[Change listing data]
=== Begin Enclosure ===
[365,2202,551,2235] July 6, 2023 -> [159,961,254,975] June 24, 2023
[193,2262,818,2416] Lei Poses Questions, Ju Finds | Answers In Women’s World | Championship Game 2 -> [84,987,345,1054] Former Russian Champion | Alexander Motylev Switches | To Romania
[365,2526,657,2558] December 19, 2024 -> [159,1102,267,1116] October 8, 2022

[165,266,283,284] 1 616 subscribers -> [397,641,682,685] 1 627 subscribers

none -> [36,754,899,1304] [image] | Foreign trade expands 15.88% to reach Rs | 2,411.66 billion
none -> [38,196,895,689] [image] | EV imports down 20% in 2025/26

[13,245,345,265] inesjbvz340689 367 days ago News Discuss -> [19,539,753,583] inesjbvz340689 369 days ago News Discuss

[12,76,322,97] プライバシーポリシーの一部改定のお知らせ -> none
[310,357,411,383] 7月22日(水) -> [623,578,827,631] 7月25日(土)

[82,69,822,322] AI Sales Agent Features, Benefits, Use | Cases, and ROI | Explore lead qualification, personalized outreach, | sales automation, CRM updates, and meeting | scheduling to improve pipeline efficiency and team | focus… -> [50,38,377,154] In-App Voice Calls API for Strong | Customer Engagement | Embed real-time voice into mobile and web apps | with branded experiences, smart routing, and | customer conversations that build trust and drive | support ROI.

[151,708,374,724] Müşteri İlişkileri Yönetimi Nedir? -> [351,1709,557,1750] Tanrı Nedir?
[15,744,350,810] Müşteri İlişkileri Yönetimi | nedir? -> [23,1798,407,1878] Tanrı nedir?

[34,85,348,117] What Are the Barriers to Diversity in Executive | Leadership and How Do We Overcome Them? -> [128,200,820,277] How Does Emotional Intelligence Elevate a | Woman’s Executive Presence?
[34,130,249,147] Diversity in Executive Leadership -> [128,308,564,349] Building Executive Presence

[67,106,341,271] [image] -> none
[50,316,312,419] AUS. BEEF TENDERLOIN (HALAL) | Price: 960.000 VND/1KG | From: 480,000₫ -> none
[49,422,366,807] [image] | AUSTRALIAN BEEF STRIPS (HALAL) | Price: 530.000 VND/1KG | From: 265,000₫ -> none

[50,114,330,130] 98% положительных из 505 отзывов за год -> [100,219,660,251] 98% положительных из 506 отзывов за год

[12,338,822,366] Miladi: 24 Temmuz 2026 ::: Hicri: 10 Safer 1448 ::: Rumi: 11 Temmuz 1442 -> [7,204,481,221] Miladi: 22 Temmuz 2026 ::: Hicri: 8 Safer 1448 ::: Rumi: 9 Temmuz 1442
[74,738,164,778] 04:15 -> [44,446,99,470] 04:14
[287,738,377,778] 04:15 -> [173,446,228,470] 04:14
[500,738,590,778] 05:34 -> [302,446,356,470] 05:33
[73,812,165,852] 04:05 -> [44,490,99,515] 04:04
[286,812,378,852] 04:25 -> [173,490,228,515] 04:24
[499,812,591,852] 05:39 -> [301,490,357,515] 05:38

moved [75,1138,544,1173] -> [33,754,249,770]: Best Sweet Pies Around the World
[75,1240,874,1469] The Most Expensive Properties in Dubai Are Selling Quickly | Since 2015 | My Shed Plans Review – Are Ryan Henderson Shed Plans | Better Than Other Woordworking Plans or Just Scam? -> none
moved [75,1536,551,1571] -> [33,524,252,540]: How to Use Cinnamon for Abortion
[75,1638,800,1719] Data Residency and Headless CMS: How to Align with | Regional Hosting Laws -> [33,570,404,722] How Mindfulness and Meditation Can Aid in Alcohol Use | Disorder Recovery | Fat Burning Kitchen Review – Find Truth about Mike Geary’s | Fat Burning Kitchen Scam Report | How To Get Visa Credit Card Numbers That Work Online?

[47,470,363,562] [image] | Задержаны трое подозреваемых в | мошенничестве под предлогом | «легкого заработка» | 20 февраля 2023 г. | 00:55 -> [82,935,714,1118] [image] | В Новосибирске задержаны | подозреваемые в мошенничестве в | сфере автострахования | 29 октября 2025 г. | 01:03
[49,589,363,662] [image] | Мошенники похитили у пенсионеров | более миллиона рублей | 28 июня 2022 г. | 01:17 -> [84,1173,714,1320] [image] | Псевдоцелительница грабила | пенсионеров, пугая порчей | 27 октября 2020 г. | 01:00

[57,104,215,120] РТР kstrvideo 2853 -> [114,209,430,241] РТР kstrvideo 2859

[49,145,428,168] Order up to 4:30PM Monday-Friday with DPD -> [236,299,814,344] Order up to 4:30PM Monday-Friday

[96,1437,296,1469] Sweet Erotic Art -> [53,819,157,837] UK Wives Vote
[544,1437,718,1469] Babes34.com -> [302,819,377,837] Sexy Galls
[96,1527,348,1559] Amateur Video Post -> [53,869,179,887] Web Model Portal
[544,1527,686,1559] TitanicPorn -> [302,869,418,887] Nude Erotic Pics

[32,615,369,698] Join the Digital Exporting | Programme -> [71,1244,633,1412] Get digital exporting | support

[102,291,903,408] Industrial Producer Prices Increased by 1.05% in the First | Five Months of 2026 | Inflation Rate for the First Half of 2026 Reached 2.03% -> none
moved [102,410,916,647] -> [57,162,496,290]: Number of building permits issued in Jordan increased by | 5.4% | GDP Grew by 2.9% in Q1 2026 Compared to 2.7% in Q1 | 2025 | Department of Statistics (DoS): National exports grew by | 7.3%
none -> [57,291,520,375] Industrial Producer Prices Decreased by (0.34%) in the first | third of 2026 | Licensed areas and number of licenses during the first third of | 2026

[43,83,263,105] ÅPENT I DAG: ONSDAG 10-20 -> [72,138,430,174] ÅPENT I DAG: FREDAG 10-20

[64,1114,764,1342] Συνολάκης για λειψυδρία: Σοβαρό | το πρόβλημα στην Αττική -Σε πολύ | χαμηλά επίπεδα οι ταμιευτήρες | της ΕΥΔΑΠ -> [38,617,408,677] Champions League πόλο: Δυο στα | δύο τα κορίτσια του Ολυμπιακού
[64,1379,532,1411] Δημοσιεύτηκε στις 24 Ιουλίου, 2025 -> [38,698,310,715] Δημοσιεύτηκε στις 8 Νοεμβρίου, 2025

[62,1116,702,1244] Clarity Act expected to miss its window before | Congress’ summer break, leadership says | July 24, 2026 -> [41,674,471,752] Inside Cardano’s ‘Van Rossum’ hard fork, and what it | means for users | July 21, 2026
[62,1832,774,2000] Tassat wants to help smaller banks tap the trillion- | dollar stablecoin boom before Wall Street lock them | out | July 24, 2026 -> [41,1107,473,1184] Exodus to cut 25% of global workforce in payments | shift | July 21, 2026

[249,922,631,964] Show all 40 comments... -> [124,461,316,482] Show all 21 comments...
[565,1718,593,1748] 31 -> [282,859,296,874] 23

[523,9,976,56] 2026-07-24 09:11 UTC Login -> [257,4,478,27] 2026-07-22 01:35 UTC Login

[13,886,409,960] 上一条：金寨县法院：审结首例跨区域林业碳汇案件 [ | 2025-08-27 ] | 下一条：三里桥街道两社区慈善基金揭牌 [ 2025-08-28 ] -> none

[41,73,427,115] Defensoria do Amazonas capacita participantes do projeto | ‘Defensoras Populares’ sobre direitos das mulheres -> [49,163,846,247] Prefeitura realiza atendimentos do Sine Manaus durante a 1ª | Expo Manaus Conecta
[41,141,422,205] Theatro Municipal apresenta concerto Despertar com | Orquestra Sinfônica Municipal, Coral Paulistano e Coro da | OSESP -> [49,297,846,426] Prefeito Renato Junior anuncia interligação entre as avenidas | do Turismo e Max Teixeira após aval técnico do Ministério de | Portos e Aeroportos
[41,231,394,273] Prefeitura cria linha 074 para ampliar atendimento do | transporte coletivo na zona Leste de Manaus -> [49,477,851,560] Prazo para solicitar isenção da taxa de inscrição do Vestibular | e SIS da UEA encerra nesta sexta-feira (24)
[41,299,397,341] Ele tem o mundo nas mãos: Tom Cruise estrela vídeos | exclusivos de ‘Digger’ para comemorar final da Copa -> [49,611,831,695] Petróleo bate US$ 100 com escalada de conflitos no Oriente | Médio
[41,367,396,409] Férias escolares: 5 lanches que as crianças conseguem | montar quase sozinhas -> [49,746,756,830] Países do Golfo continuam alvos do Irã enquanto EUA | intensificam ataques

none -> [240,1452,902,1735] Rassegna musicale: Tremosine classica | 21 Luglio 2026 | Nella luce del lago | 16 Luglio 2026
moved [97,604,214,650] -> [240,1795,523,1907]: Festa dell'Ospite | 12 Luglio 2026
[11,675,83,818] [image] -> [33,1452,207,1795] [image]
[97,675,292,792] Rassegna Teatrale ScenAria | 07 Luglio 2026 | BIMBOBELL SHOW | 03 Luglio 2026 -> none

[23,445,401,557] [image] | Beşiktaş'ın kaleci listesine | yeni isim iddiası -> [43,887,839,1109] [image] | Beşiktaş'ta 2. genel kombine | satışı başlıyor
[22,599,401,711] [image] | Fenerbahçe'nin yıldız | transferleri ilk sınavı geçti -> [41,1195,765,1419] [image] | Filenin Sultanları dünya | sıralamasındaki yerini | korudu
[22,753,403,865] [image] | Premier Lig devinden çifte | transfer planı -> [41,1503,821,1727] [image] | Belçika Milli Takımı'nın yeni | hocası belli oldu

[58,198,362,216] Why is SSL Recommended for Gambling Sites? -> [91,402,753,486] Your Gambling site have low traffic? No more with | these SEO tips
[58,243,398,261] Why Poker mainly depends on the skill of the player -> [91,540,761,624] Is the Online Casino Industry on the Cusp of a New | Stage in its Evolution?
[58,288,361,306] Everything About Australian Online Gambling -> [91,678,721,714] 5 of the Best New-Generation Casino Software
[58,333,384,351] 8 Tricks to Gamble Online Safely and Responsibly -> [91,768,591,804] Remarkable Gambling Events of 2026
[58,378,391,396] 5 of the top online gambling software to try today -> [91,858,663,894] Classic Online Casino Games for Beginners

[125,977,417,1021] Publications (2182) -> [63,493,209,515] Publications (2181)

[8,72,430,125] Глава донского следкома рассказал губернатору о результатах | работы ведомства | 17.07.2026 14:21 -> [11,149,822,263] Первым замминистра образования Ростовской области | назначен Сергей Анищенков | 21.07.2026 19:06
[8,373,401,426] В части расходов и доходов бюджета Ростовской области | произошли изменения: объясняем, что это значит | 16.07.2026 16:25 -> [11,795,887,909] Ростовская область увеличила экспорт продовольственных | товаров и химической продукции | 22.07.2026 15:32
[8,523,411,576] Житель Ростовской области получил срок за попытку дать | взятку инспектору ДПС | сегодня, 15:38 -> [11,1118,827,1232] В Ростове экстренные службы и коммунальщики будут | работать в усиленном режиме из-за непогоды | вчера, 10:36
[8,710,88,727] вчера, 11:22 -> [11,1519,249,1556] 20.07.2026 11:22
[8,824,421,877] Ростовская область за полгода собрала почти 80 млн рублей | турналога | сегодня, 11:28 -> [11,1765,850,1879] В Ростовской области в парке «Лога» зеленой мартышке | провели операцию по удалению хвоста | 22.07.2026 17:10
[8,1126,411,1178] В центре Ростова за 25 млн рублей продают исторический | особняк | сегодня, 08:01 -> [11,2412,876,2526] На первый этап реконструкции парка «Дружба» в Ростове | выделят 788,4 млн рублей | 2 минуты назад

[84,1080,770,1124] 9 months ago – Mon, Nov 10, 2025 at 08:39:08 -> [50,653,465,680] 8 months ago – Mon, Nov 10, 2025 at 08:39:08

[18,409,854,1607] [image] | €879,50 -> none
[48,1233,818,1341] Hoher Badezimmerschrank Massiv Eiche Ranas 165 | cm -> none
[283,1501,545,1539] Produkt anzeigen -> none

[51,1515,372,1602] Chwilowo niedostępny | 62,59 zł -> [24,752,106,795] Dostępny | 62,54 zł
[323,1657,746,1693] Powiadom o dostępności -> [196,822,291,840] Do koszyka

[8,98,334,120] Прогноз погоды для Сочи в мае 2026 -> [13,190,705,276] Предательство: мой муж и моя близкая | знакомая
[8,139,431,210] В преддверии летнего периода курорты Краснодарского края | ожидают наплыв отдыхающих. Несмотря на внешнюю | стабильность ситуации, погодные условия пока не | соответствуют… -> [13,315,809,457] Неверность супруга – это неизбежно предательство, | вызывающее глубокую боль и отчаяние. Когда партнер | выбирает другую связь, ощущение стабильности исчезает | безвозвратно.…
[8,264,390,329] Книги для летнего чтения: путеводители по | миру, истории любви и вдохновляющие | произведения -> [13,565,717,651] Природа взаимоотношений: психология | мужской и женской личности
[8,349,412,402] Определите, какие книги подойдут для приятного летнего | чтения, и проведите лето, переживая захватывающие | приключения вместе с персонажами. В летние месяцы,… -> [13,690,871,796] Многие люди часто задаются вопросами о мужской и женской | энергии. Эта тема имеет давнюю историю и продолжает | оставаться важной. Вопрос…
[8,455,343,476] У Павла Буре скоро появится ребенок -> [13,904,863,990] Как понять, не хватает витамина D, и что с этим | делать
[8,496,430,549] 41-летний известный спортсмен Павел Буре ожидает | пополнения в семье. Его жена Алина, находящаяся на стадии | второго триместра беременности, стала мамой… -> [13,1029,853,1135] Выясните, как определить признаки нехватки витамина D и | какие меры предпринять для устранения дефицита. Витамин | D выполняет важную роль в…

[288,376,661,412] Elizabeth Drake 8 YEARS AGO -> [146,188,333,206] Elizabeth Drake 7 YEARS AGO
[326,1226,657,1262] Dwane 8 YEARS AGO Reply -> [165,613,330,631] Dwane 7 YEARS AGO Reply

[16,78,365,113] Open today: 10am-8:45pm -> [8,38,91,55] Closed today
=== End Enclosure ===
### Problem statement:
Reproduce each line of the records in which the word "Erotic" appears.

### Output:
[96,1437,296,1469] Sweet Erotic Art -> [53,819,157,837] UK Wives Vote
[544,1527,686,1559] TitanicPorn -> [302,869,418,887] Nude Erotic Pics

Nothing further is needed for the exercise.